Friday, May 14, 2010

Free!!!!!!!!


Well I've done something spectacular, something I have been meaning to do for such a very long time...I always thought I'd be a lot more organised though.

I quit my job, I quit the job that I have wondered why I'm still there for the last 7 years, for a little while there I'd even convinced myself that I was the career choice that I wanted and was looking into how I could do teaching or management or what-not, CRAZY!!!

I completed the first instalment of my NLP training and came out of there going "WHAT THE F$%# AM I DOING!!!" I gotta get outta here and get on with it!
So I decided I'm out!

I decided the Wednesday night after being back at work 2 days after holidays that I'll hand in my resignation Friday, I have Thursdays off, so printed it out and braced myself and then handed it over Friday.

It felt AWESOME, not because I hate my job, in fact I love it, but I feel so proud of myself for being so brave and decisive! And that a new world of possibility and allows me to pursue all of the things I've ever wanted to do.

Right now I'm culling most of the house and putting it on eBay to free up some space to start my business...I've already taken advantage of Sister in Wonderland having a verge-side collection so that's freeing up some space in the storage downstairs now to get stuck into the spare room!

Now eBay has a new way of doing listings so I've had to master online photo hosting and now html listing...lucky I started this blog or I'd have NO idea what I'm doing...I relish in learning new skills and with Google at your fingertips NOTHING is impossible! :)

I've always thought that I've always been "all about ME!" but the more I look into this, I haven't been when it really matters. I've been saying 'yes' to things I really don't want to do and getting no added benefits to those who do the right thing by themselves and say "no", and anchoring a "yes sir, no sir, three bags full sir" mentality that you HAVE to do things that you don't want to do to get ahead... and it's just SO false!

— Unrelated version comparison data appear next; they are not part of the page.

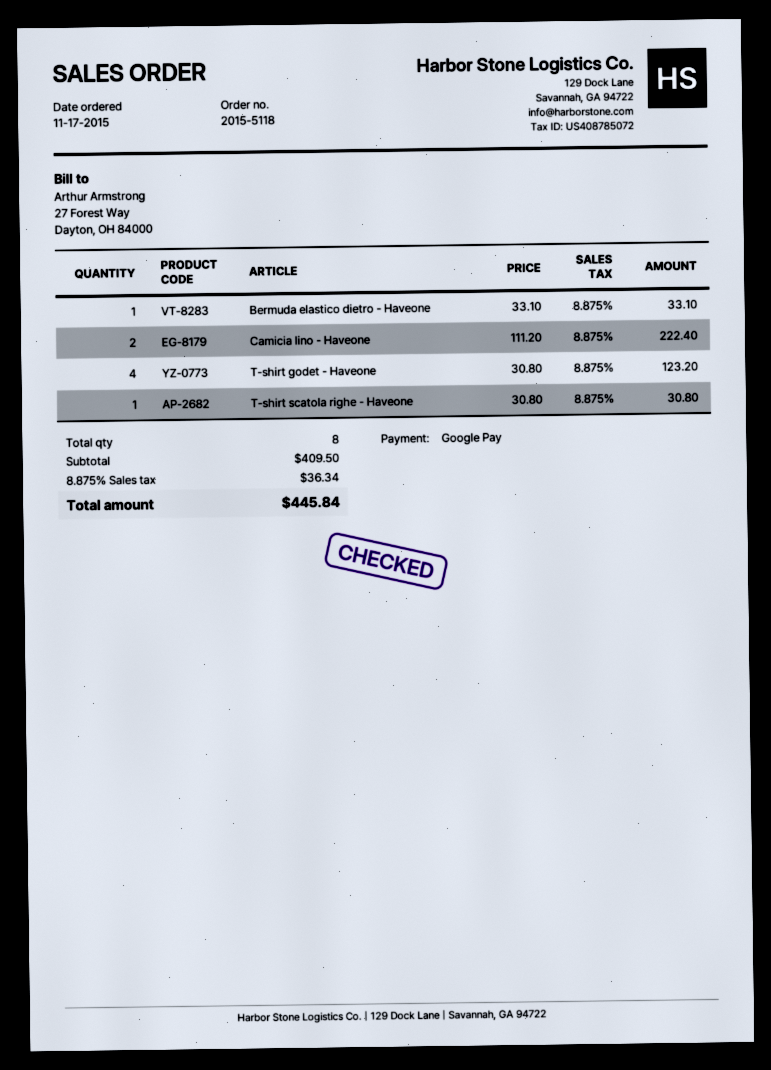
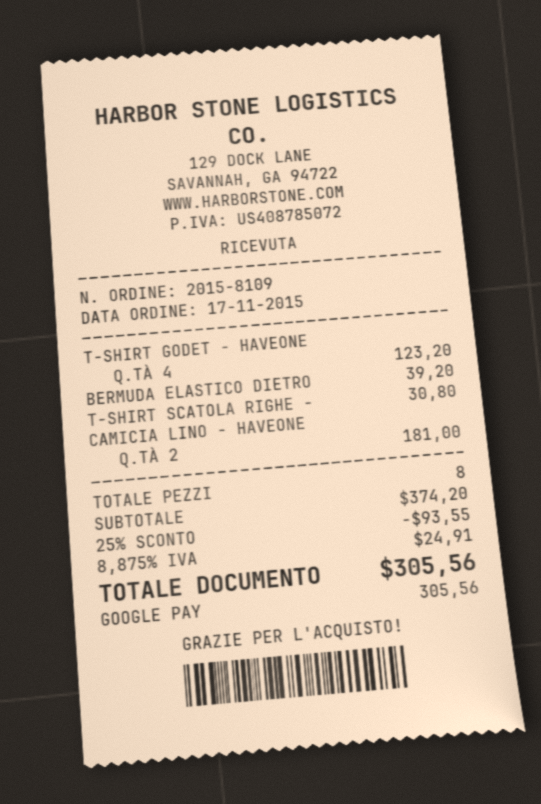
order number: 2015-5118 -> 2015-8109
Bermuda elastico dietro - Haveone: 1 for 33.10 -> 1 for 39.20
Camicia lino - Haveone: 2 for 222.40 -> 2 for 181.00
subtotal: 409.50 -> 374.20
discount: none -> 25% = 93.55
tax: 8.875% = 36.34 -> 8.875% = 24.91
total: 445.84 -> 305.56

Plus I've been reading Tim Ferris's book The Four Hour Work Week and I'm all inspired, this guy's writing is easy to follow and IT MAKES SENSE in a "derr/aaha" kind of a way that makes me look at everything I do and the reasons that I don't do and say to myself, "really what have I got to lose?". Sadly yet also immensely liberating...nothing!


I'm all inspired, all I have to do is find a way to replace my income, I'm resourceful and I don't actually feel concerned about finding a way to make money at all, the options are limitless! Then to fill my non-business hours with things that I want to accomplish, I indulge in thoughts of a walk each day, waking when my body clock allows, having time to prepare healthy meals, hanging out in my garden, dancing all the styles that I wish, crafts and sewing. They seem so simple but what matters is that it matters to me!  Also better health as my body has been lifting for 7 years, it kind hurts a bit by the end of the day plus working from home you don't catch kiddy bugs. So for now they are the things that I most look forward to, the flexibility and some calm for a while...then...

GO TIME!!! Then the fun begins, then I go nuts finding arts, singing, dancing SOMETHING that fills any number of these burning desires that keep me awake at night!!! The always seemingly difficult career options that I never thought to just wing it and pursue so really should have never made judgement at all as to how difficult they should be in the first place! Yes I found that sentence hard to follow too, meh but can you sense the passion! hehe

So all in all PROUD as punch, EXCITED and a little bit 'a feared' so that means I've made the right choice, coz if your not a teesy bit scared your still working within the same perimeters of the boxed thinking that got you there...ahhh I'm breaking FREE!!!